If you can pull of a SaaS that let’s you generate niche-specific Subreddit/HN/IndieHacker-style forums with an attractive free plan and scale-based pricing (and possibly a self-hosted solution?), you will capture a ton of the medium-sized communities currently trying to fight their way through Slack/Telegram/Discourse/Discord/Reddit.


(6) Courses in X for Y
A decade or so ago, people started realizing that every single idea on the internet has been done before. What started was a trend towards hyper-niching. Nowadays, you can find very specific blogs on Labrador Training raking in 200,000 monthly users, but if you’d start a “Dog Training” site today, you would never get to that point.

The same thing is happening to online courses. It’s so easy to make an online course (caution with that word, it’s technically easy but obviously there is a lot of demanding work involved to make it good), that there is one for seemingly any topic.

One niche that isn’t served enough in my opinion are specialized courses for a specific target audience. A Sketch masterclass for programmers should be entirely different than a Sketch course for senior citizens. A “Facetune for Gen Z” course has a different tone from a “Facetune for Moms on Facebook” course. You get the gist.

Whether you build the new Udemy for specialized courses, or simply start to build digital marketing courses for specific core audiences is up to you, but there’s an opportunity there.

(7) Local Communities for “Solo-Workers”
This one sounds ambitious, but I’ve seen several people go through the process of this now, and while it takes some upfront investment (a couple $1,000s) and a bit of courage to do something physical, it’s also a pretty safe way to make a return.

Solo-workers are the present and the future. I’d say if you’re in your 20s and don’t know anybody who works alone by (1) working remotely (2) being a freelancer or (3) being self-employed, you’re probably the exception. The traditional view of a workplace is changing, and more and more people are becoming their own managers.

The sad truth: Coworking spaces did not keep up with that, and with the desire to speak to some other humans, those damn millenials are filling up coffee shops, work from libraries or meet online.

Even in horribly expensive Zurich, you can get a small temporary office space for around $500/mo.

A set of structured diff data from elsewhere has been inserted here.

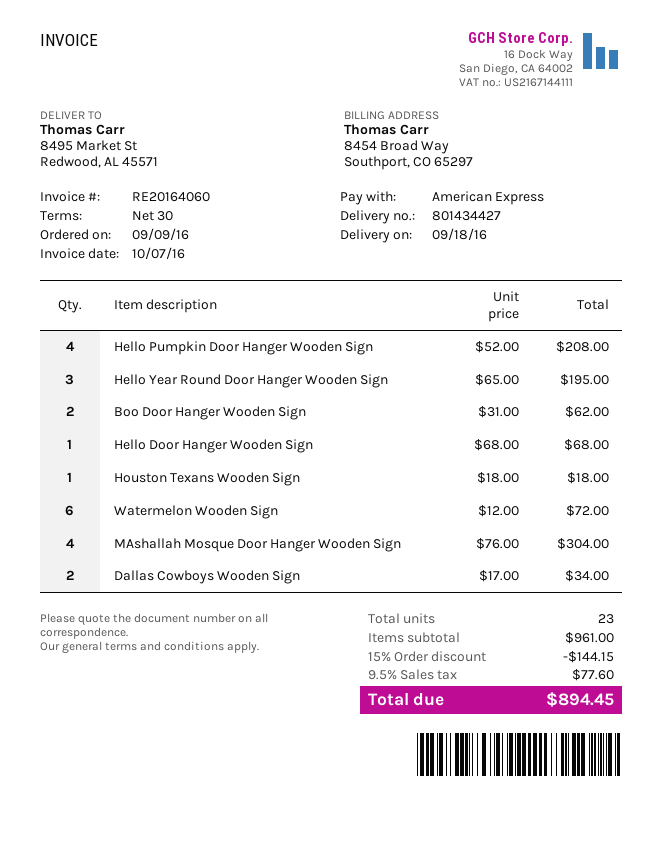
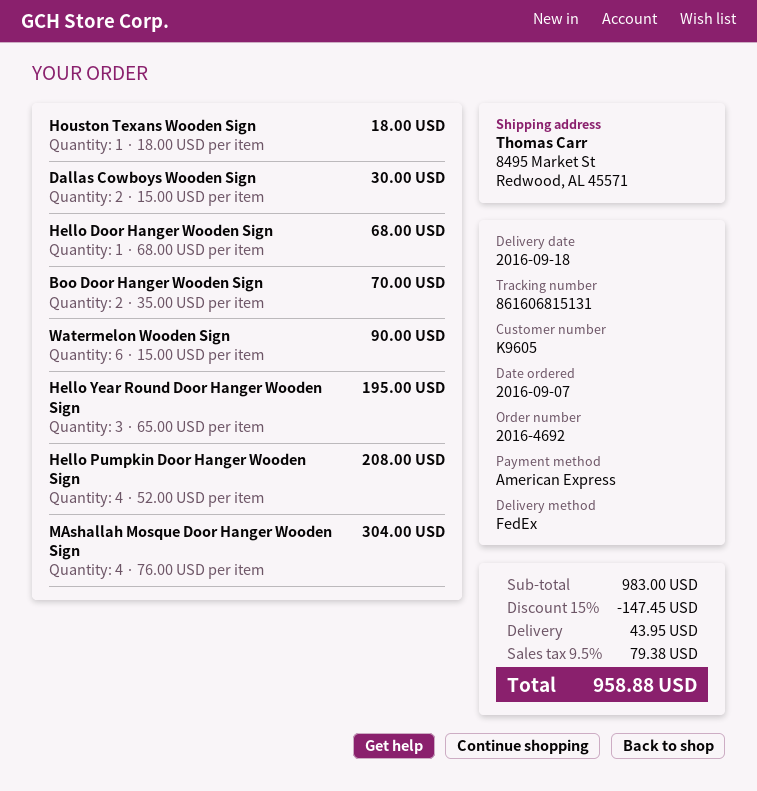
order date: 2016-09-09 -> 2016-09-07
Boo Door Hanger Wooden Sign: 2 x 31.00 = 62.00 -> 2 x 35.00 = 70.00
Watermelon Wooden Sign: 6 x 12.00 = 72.00 -> 6 x 15.00 = 90.00
Dallas Cowboys Wooden Sign: 2 x 17.00 = 34.00 -> 2 x 15.00 = 30.00
subtotal: 961.00 -> 983.00
discount: 15% = 144.15 -> 15% = 147.45
shipping: none -> 43.95
tax: 9.5% = 77.60 -> 9.5% = 79.38
total: 894.45 -> 958.88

A flex co-working pass (1-2 days per week) goes for around $150/mo here, and I assume that prices scale up or down accordingly elsewhere.

Build a chill place with $1,000 worth of furniture and amenities, put another 500 into local out-of-home marketing and be selective about who gets in (you want this to be a safe space). I’m pretty certain that you can get 25 people (~5 per workday) to pay $100/mo for access to a social – but not forced – workspace with a proper coffee machine, good internet, great people and a safe work environment. Scale from there.

(8) Expert gig workers
The term “gig workers” was coined by Uber drivers, delivery people, couriers and data labellers. But the term should go further and also include “experts” of their industry, and if you have the background, you can build a very niche platform around it.

What I do at MentorCruise falls into that category, what Growthmentor and Codementor do is similar: Providing casual, cheap access to experts. It’s not all about careers though: What would I give right now for someone to hop on a 30 minute call for $50 to give me some business law advice. I wish I could plan my week’s diet with a professional cook or nutrition student – 15mins for $30? Sure!

You have the advantage that people always like to make some extra money – the less strings attached the better. Would you not take a 15 minute call, talk to somebody and get your dinner paid for it? If you can easily give people access to an expert for little money, that’s a great opportunity.